| Task details |
Type out each record word for word. Pictures stay out.

| Provided information |

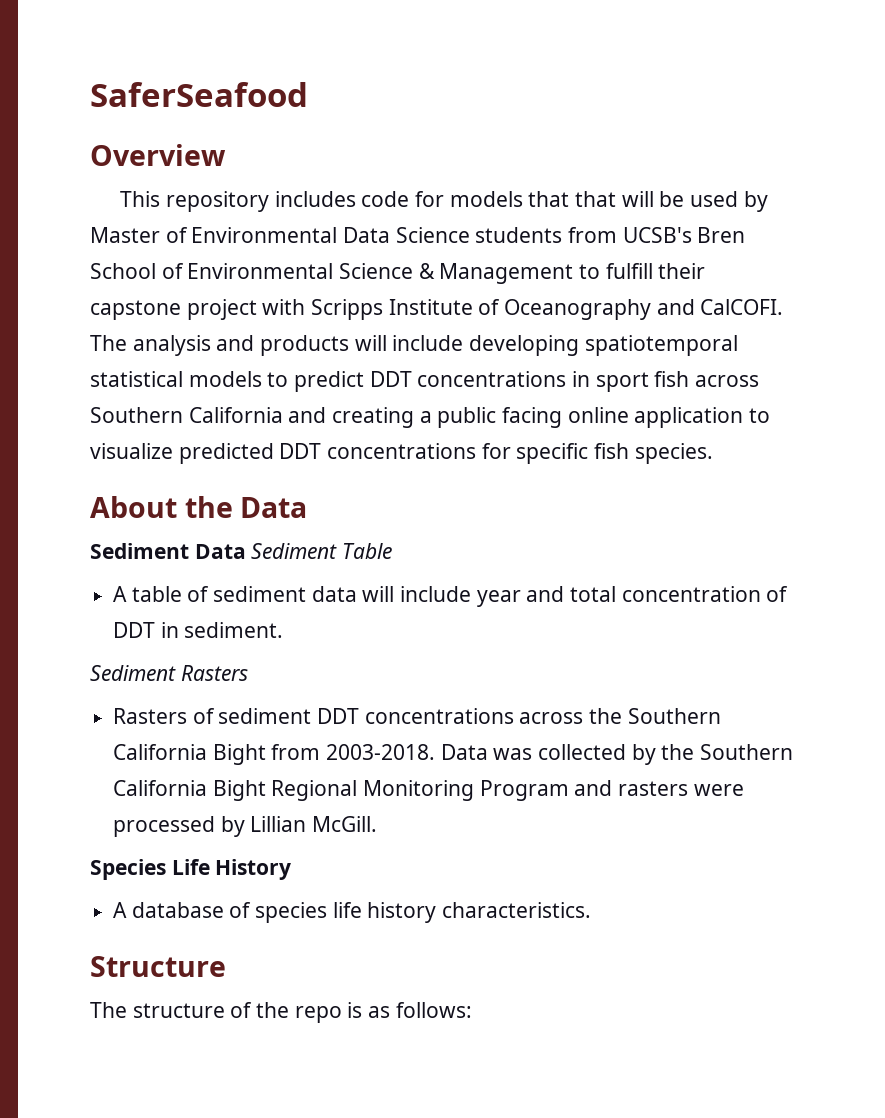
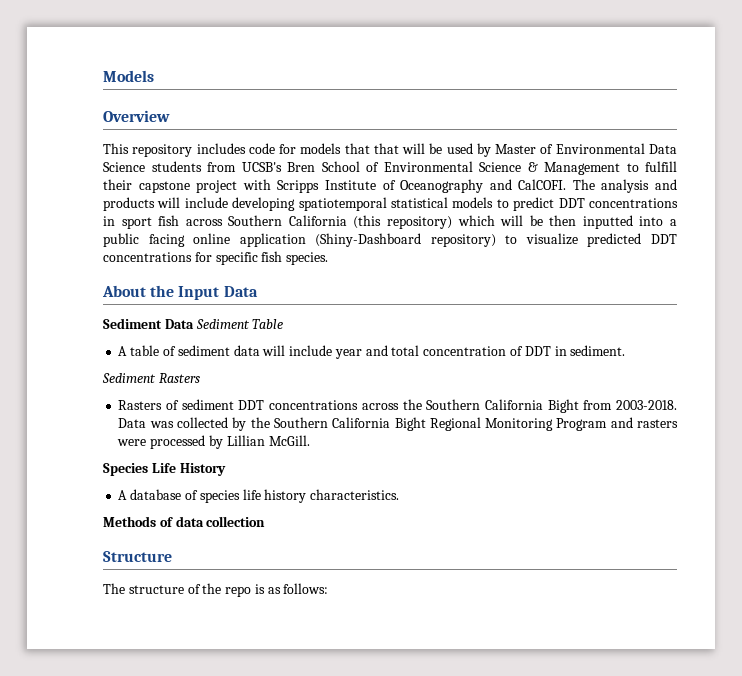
- SaferSeafood
+ Models
- The analysis and products will include developing spatiotemporal statistical models to predict DDT concentrations in sport fish across Southern California and creating a public facing online application to visualize predicted DDT concentrations for specific fish species.
+ The analysis and products will include developing spatiotemporal statistical models to predict DDT concentrations in sport fish across Southern California (this repository) which will be then inputted into a public facing online application (Shiny-Dashboard repository) to visualize predicted DDT concentrations for specific fish species.
- About the Data
+ About the Input Data
+ Methods of data collection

| Solution to the exercise |
- SaferSeafood
+ Models
- The analysis and products will include developing spatiotemporal statistical models to predict DDT concentrations in sport fish across Southern California and creating a public facing online application to visualize predicted DDT concentrations for specific fish species.
+ The analysis and products will include developing spatiotemporal statistical models to predict DDT concentrations in sport fish across Southern California (this repository) which will be then inputted into a public facing online application (Shiny-Dashboard repository) to visualize predicted DDT concentrations for specific fish species.
- About the Data
+ About the Input Data
+ Methods of data collection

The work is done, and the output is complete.